In 2002, Roberson was a single father living in rural Palestine, Texas, with his young, chronically ill daughter who had experienced an array of ailments such as ear infections and unexplained “breathing apnea,” according to court documents. At 2 years old, Nikki had been to the doctor more than 45 times.

Nikki had been vomiting, coughing and running a fever in the days and week before she died, according to court records. The morning of Jan. 31, 2002, Roberson heard his daughter cry after falling out of bed, and after comforting her he went back to sleep, his lawyers said. Later that morning, he found the girl limp and unresponsive and rushed her to the emergency room.

When hospital staff at the emergency room noticed a lump on Nikki’s head, doctors ordered a CT scan that revealed a small bleed on the surface of Nikki’s brain—one of the symptoms of the “triad.” According to court records, the CT scan showed Nikki’s brain had swollen and shifted to one side, but doctors did not find other signs of abuse like fractures or abrasions.

Police arrested Roberson the next day, relying “solely” on an affidavit provided by a pediatrician at Children’s Medical Center in Dallas, where Nikki had been transferred, according to court records.

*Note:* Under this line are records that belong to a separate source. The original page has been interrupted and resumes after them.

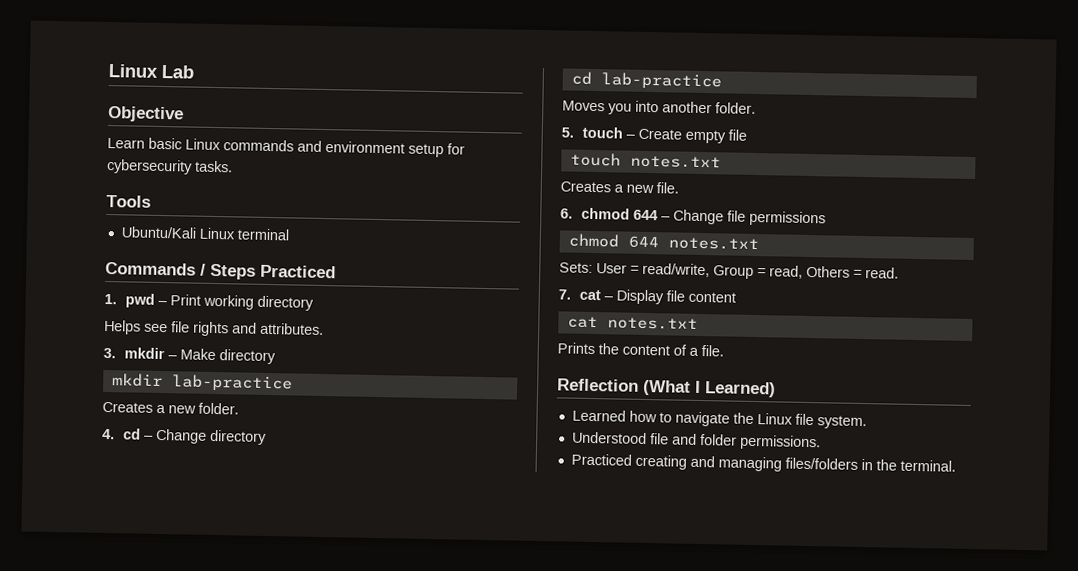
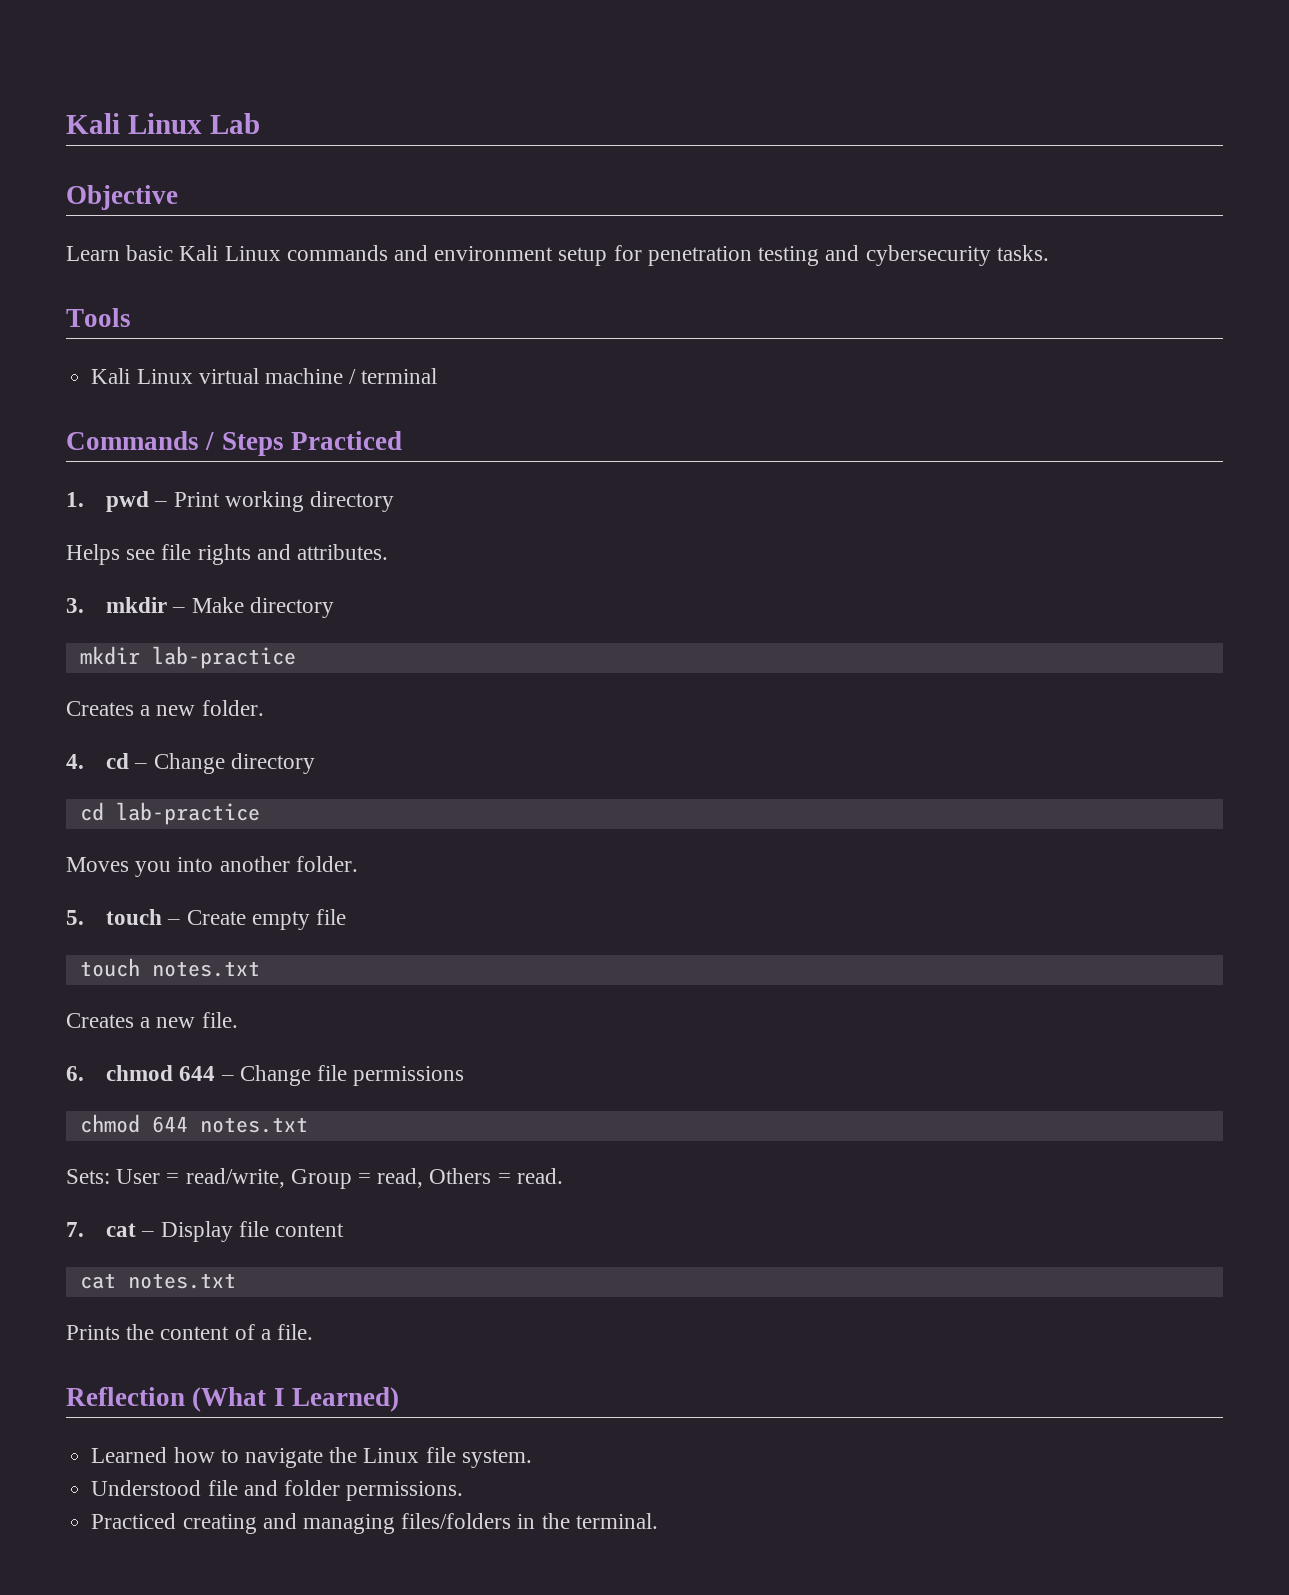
- Linux Lab
+ Kali Linux Lab
- Learn basic Linux commands and environment setup for cybersecurity tasks.
+ Learn basic Kali Linux commands and environment setup for penetration testing and cybersecurity tasks.
- Ubuntu/Kali Linux terminal
+ Kali Linux virtual machine / terminal

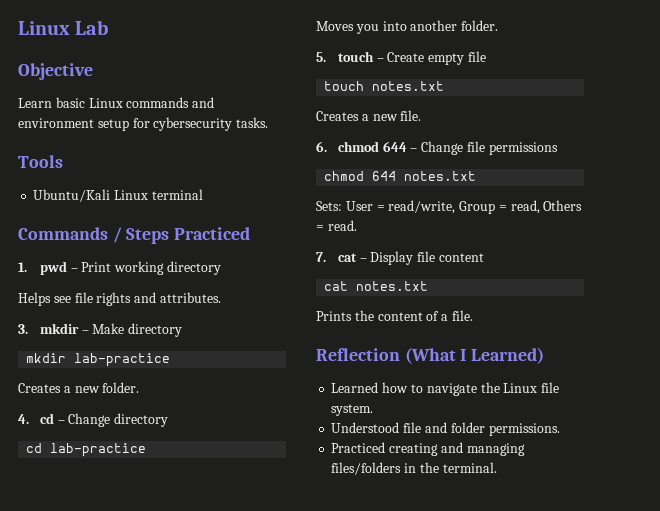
- Kali Linux Lab
+ Linux Lab
- Learn basic Kali Linux commands and environment setup for penetration testing and cybersecurity tasks.
+ Learn basic Linux commands and environment setup for cybersecurity tasks.
- Kali Linux virtual machine / terminal
+ Ubuntu/Kali Linux terminal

For years, many doctors presumed the “triad” could be explained only by violent shaking. Since Roberson’s arrest in 2002, research has emerged showing diseases, genetic conditions and accidents—such as pneumonia, birth trauma and a short fall—can produce the same triad of symptoms.

The American Academy of Pediatrics in 2009 renamed shaken baby syndrome “abusive head trauma,” a broader diagnosis that recognized injuries can be inflicted by factors beyond just shaking.

Over the years, the reliability of the “shaken baby” diagnoses came under greater scrutiny in court cases. Since 1989, at least 32 people convicted under the shaken baby syndrome hypothesis have been exonerated, according to the National Registry of Exonerations.